The diagnostic criteria for autoimmune limbic encephalitis have been extensively described (8); however, those for autoimmune epilepsy have been rarely reported. To the best of our knowledge, the clinical features suggestive of autoimmune epilepsy and the scoring systems for diagnosing autoimmune epilepsy have been proposed (7, 9, 10). The proposed diagnostic algorithm has two advantages over the scoring systems. First, by using this algorithm, it is possible to follow the actual clinical decision-making process of using clinical features to determine if patients should undergo laboratory examinations. This procedure would help avoid unnecessary examinations (25). Second, the second step of this algorithm incorporates laboratory findings of the CSF, MRI, PET, and EEG examinations more comprehensively. The diagnostic value of EEG findings, that is, bilateral epileptiform discharges, was not evaluated during the two aforementioned studies related to autoimmune epilepsy (8–10). Subclinical seizures detected on EEG (20) or other characteristics, such as dynamic evolution and the involvement of the perisylvian region, have been reported for autoimmune encephalitis, including anti-LGI1 antibody-positive encephalitis (21, 26), indicating the utility of EEG for diagnosing autoimmune epilepsy. Bilateral epileptiform discharges were noted in 39% of the recruited patients. On the other hand, specific EEG findings for autoimmune encephalitis, such as extreme delta brush, were not evaluated in this study. Extreme delta brush is an important EEG finding for anti-NMDAR encephalitis. However, as this is not the case for autoimmune epilepsy, how to handle these EEG findings should be thoroughly discussed.

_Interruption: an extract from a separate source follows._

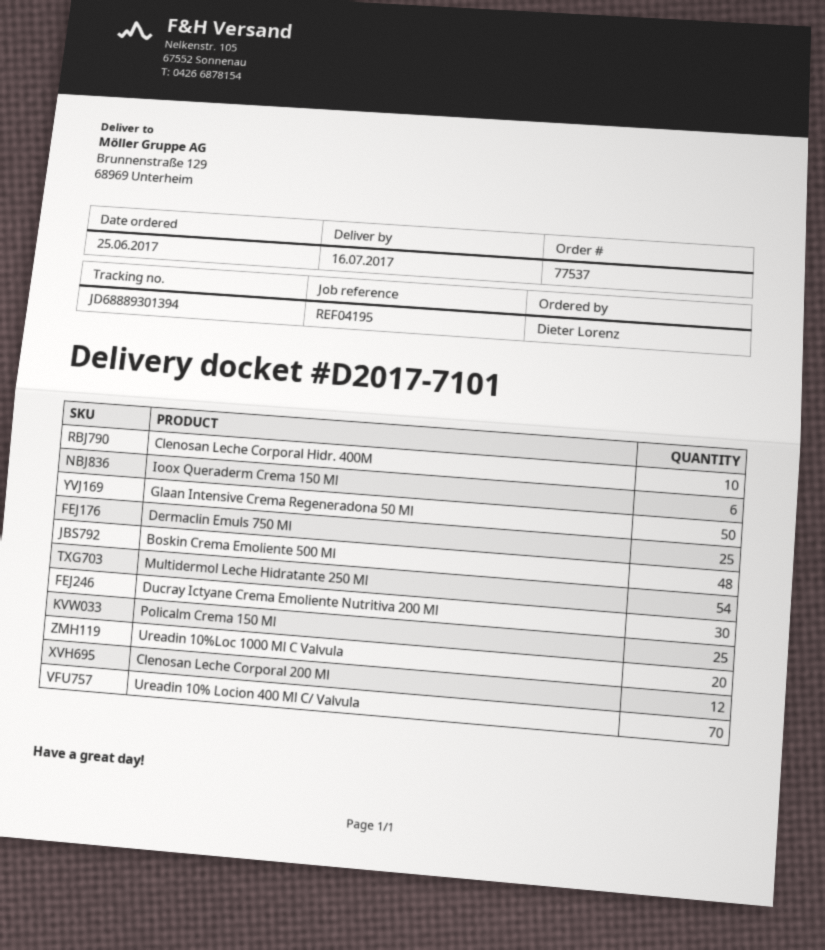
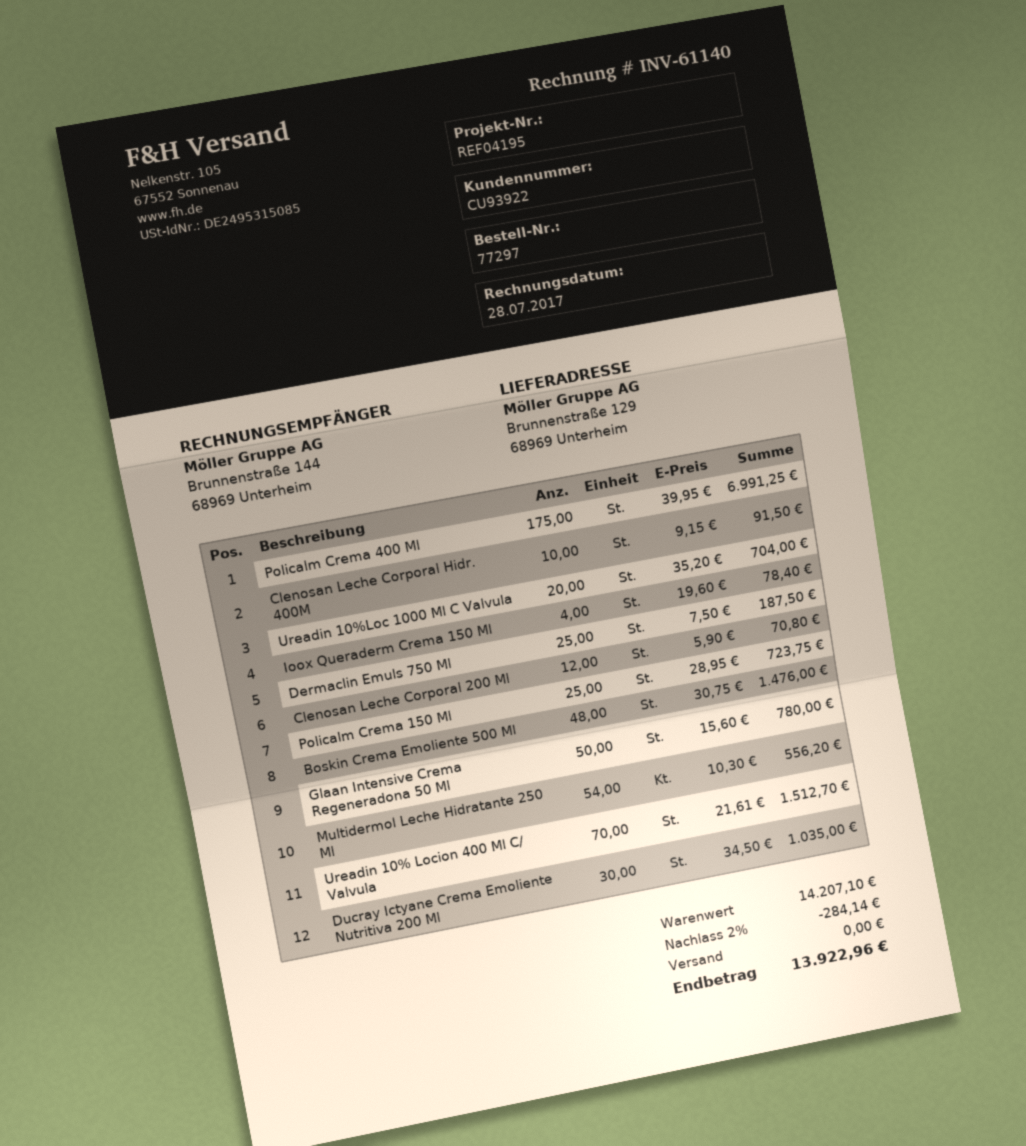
order number: 77537 -> 77297
Ioox Queraderm Crema 150 Ml: 6 -> 4
Policalm Crema 400 Ml: none -> 175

Although this algorithm focused on the characteristics of autoimmune epilepsy, it did not evaluate psychiatric symptoms or memory impairment, which may occur because of inflammation, especially of the medial temporal structures. Some studies have shown that clinical findings of encephalitis are more associated with antibody positivity than laboratory findings (10, 27). Another report indicated that encephalitis findings are associated with good responsiveness to immunotherapy (27). One LGI1 antibody-positive patient was allocated to group F even though he had both symptoms. This patient fulfilled the diagnostic criteria for definite autoimmune limbic encephalitis but not the criteria of the present diagnostic algorithm or the scoring system for autoimmune epilepsy (8, 9). A forme fruste of limbic encephalitis could manifest as autoimmune epilepsy, but the patient may not be diagnosable by the algorithm/scoring system when the seizure is mild or is not the predominant clinical feature.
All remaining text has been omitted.